Read on for the latest news and updates in bribery and corruption; money laundering; health and safety and more...

Bribery and Corruption

California officials charged with accepting bribes

Two officials have been charged with accepting cash bribes in exchange for promises of official action by the city of Calexico, California. Both individuals acted as officials in Calexico, California: the first individual was a councilman and mayor pro tem and the second individual was a commissioner on the city's Economic Development and Financial Advisory Commission.

According to the charging document, the two individuals allegedly accepted $35,000 in cash bribes from an undercover FBI agent. The two individuals allegedly believed the agent represented investors who were seeking to open a cannabis dispensary in Calexico, and guaranteed the rapid issuance of a permit for the dispensary and that they would obstruct other applicants if necessary to ensure a successful application on behalf of the bribe payer., 21 May 2020

Money Laundering

European Parliament publishes study focused on improving AML policy

Following discussions between the European Parliament, the European Commission and others, the European Parliament has published a study which focuses on improving anti-money laundering (AML) policy. The study provides an overview of the following measures: (i) identifying high-risk countries through blacklisting; (ii) reducing laundering through letterbox or shell companies; (iii) harmonising EU AML policies through regulations; and (iv) strengthening the European executive, for example through the creation of a European public prosecutor, supervisor or police service.

European Parliament, May 2020


Whistleblowers unveil furlough fraud being committed by UK employers

Charity Protect and WhistleblowersUK, leading charities for whistleblowers, have announced that they have been receiving calls from employees who claim their employers are committing furlough fraud. HMRC also recorded 795 written or online complaints in relation to furlough fraud up to until 14 May 2020, in spite of the closure of its hotline. Charity Protect has revealed that 36% of its Covid-19-associated calls involved furlough fraud, and WhistleblowersUK describe furlough fraud as "rife". Three main types of furlough fraud that have been identified include employers asking furloughed staff to continue working, employers furloughing staff without informing them or employers claiming furlough for a "ghost" employee who may have been dismissed or recruited for the purpose of claiming the money.

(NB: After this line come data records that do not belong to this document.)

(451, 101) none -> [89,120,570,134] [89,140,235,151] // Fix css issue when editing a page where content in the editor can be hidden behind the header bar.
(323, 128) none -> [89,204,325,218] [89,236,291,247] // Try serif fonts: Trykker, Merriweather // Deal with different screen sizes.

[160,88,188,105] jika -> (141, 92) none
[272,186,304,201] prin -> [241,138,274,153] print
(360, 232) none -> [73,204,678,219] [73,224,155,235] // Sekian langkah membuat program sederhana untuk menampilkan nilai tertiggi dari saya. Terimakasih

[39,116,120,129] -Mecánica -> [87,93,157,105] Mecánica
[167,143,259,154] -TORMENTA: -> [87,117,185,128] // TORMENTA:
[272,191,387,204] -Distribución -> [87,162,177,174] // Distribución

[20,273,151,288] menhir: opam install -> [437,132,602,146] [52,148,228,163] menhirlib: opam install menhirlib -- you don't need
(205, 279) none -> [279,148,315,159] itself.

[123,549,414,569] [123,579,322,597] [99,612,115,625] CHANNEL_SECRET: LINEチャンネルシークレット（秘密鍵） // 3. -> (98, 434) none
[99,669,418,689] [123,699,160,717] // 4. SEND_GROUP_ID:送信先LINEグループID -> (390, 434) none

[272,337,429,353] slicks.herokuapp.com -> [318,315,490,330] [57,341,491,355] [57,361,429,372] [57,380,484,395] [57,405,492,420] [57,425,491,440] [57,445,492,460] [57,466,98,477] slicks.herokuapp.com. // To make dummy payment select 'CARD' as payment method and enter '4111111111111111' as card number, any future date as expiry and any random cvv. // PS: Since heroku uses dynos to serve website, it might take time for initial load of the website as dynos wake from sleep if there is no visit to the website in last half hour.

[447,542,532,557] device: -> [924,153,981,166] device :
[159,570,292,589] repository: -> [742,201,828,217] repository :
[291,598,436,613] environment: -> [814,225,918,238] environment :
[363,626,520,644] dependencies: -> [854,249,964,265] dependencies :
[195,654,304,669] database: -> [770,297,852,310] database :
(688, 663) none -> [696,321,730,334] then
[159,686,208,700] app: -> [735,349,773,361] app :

Personnel Today, 22 May 2020

European Commission coordinates screening of websites to protect consumers from misleading Covid-19-related advertisements

The European Commission has coordinated a screening ('sweep') of over 268 websites in an aim to protect consumers from misleading advertisements or scam products, with a particular focus on products or false claims which are currently in high demand due to the COVID-19 pandemic. The screening was carried out by the Consumer Protection Cooperation Network (CPC). The Consumer Protection Authorities of 27 countries assisted with the first stage of the screening by participating in the high-level screening of online platforms. The second stage consisted of an in-depth sweep and resulted in 206 of the 268 websites involved being flagged for further investigation for potential breaches of EU consumer law.

Europa, 26 May 2020


US Congress passes Uighur sanctions bill

On Wednesday this week, the US House of Representatives passed a new bill that would allow for sanctions to be imposed on foreign individuals and entities responsible for human rights abuses against the Uighur population in China's Xinjiang province.  The bill passed with a 413-1 vote, after having been approved in the Senate earlier this month.  The bill identifies in particular the region's Communist Party secretary, Chen Quanguo, as being responsible for implementing Chinese government policy in the region.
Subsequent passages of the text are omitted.